| WHAT THIS TASK INVOLVES |
Give back exactly the lines of the data below, starting with the line that has "Fishing Lure Buzzbait - 3D" and going on through the line that has "Fishing Lure Buzzbait - 8".

| DATA FOR THIS EXERCISE |

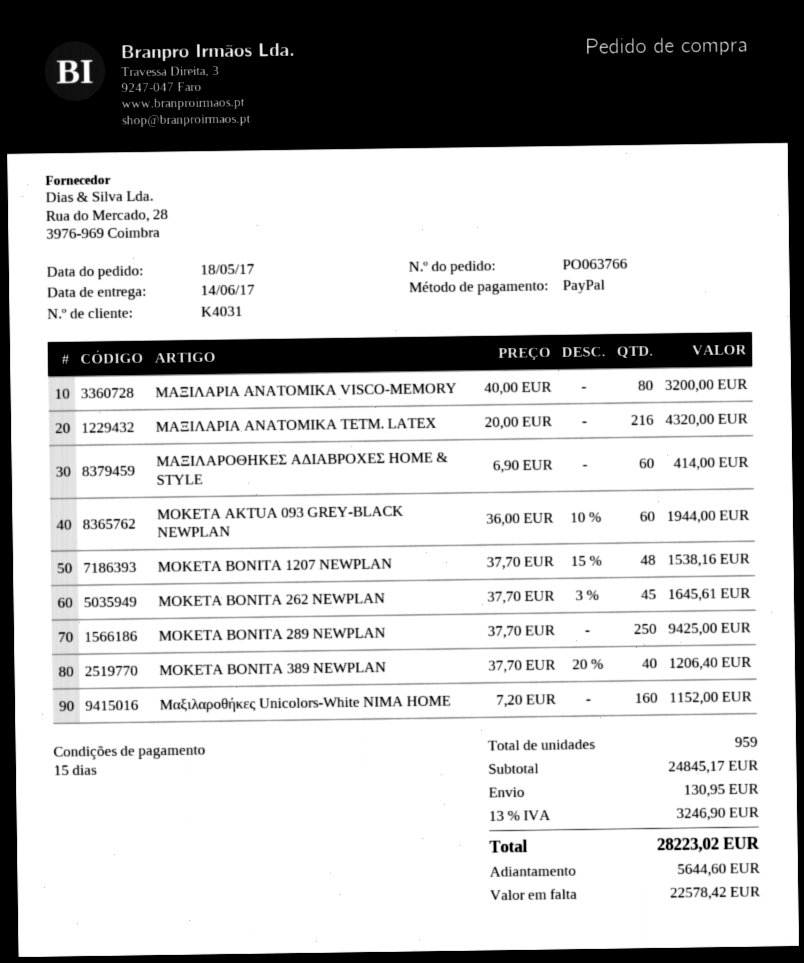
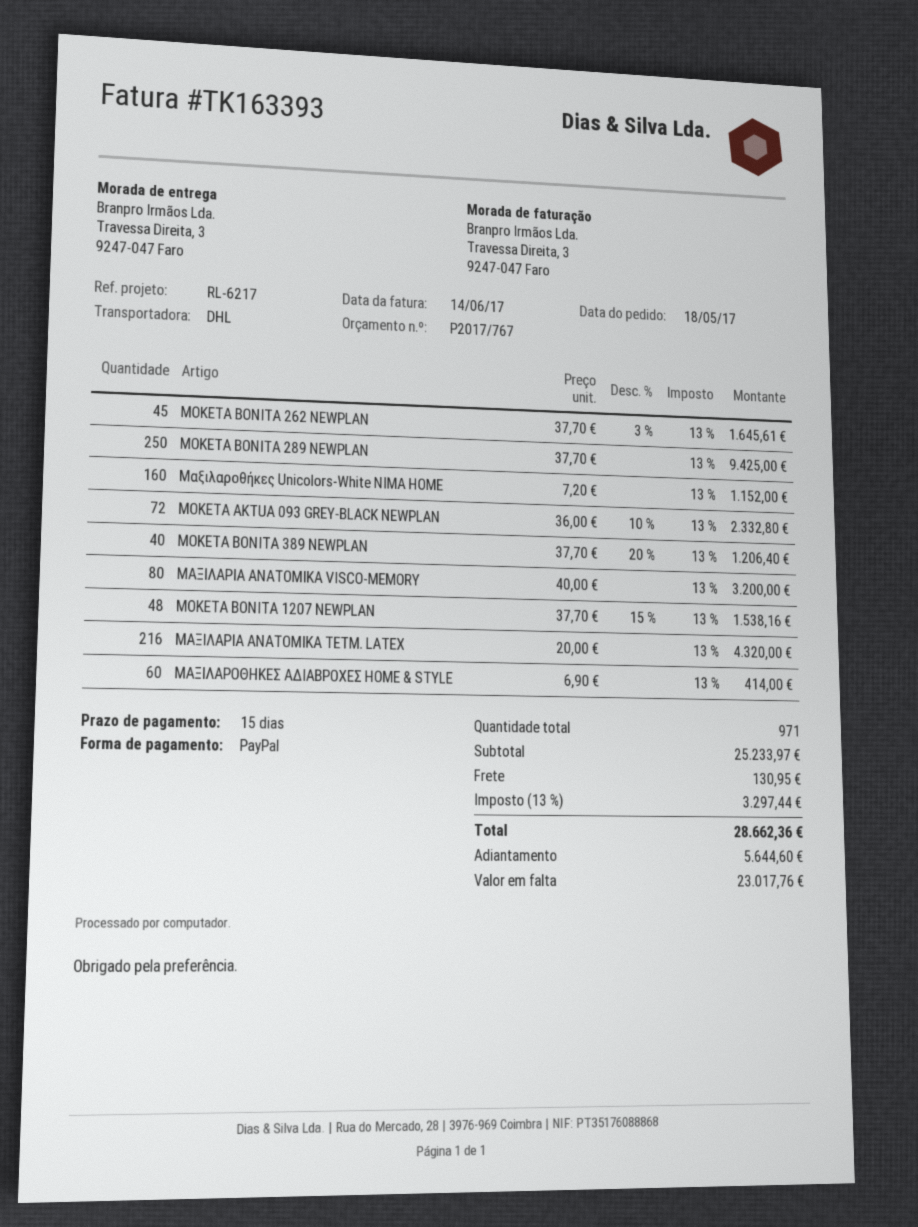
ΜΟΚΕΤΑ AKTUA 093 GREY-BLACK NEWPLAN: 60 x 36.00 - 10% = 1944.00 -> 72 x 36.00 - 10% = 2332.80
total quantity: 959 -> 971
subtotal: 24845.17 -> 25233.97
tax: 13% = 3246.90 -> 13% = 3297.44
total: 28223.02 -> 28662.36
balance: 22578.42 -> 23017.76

---

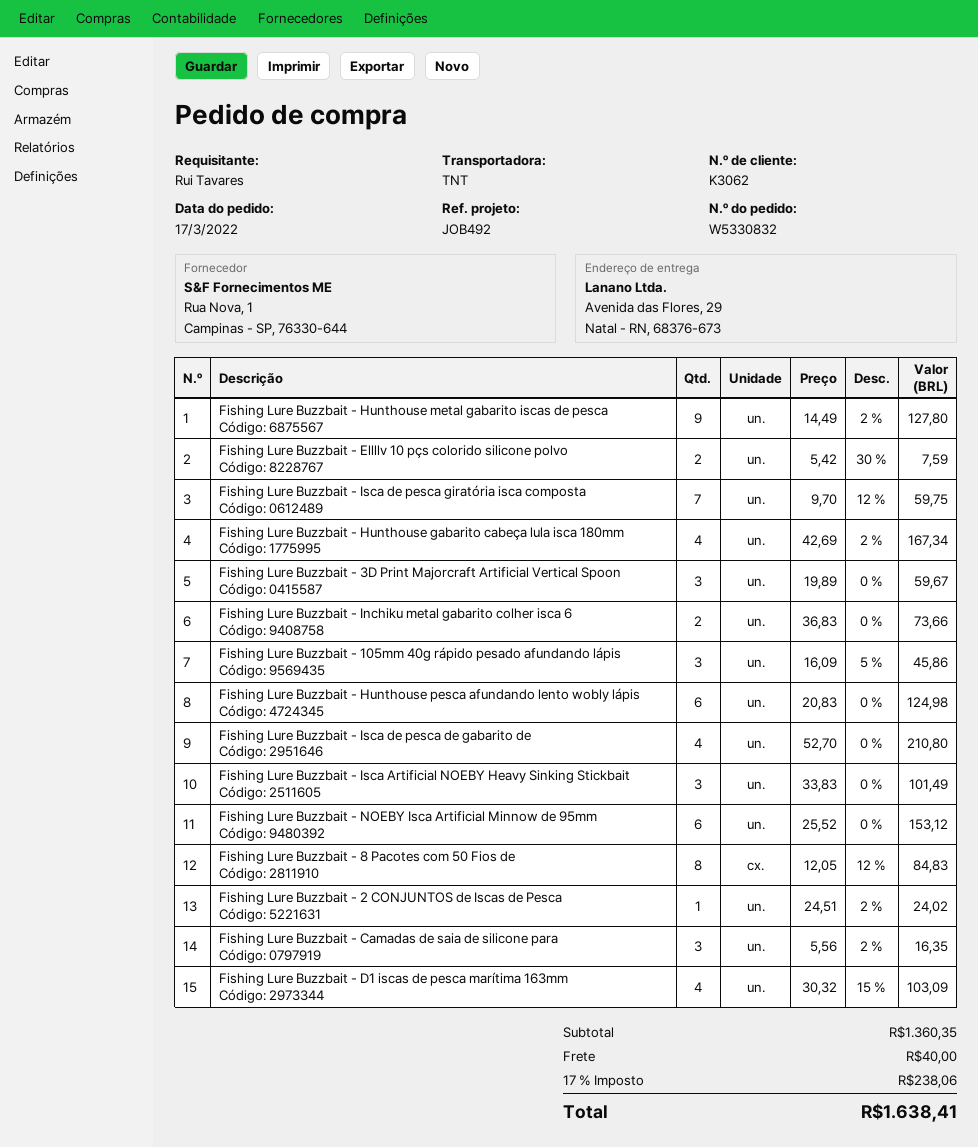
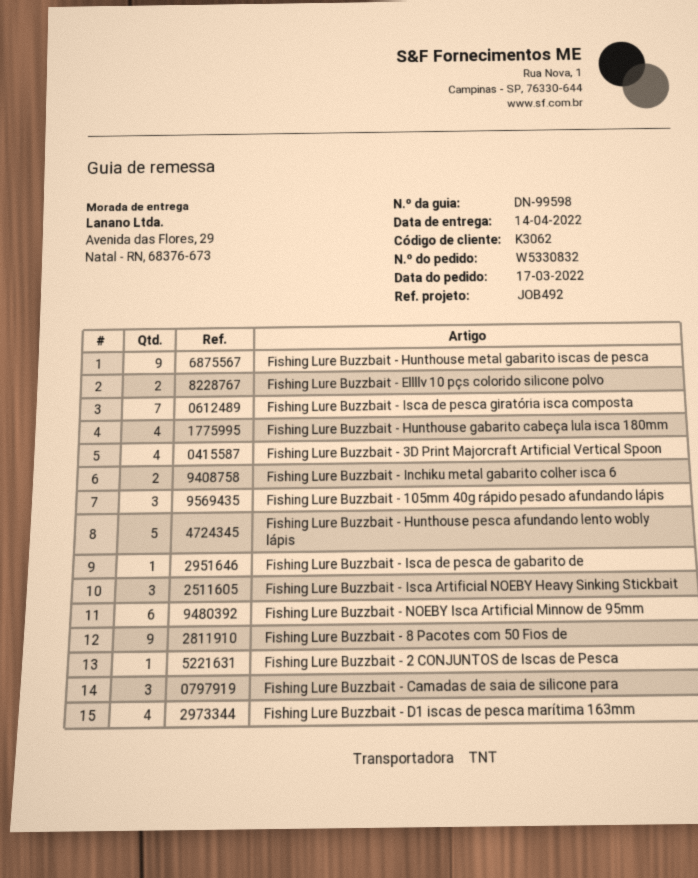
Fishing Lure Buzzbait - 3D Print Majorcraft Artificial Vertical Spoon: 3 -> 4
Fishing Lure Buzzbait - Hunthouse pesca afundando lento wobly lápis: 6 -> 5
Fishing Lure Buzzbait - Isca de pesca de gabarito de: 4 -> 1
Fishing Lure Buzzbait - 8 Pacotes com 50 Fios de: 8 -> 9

| RESPONSE BOX |
Fishing Lure Buzzbait - 3D Print Majorcraft Artificial Vertical Spoon: 3 -> 4
Fishing Lure Buzzbait - Hunthouse pesca afundando lento wobly lápis: 6 -> 5
Fishing Lure Buzzbait - Isca de pesca de gabarito de: 4 -> 1
Fishing Lure Buzzbait - 8 Pacotes com 50 Fios de: 8 -> 9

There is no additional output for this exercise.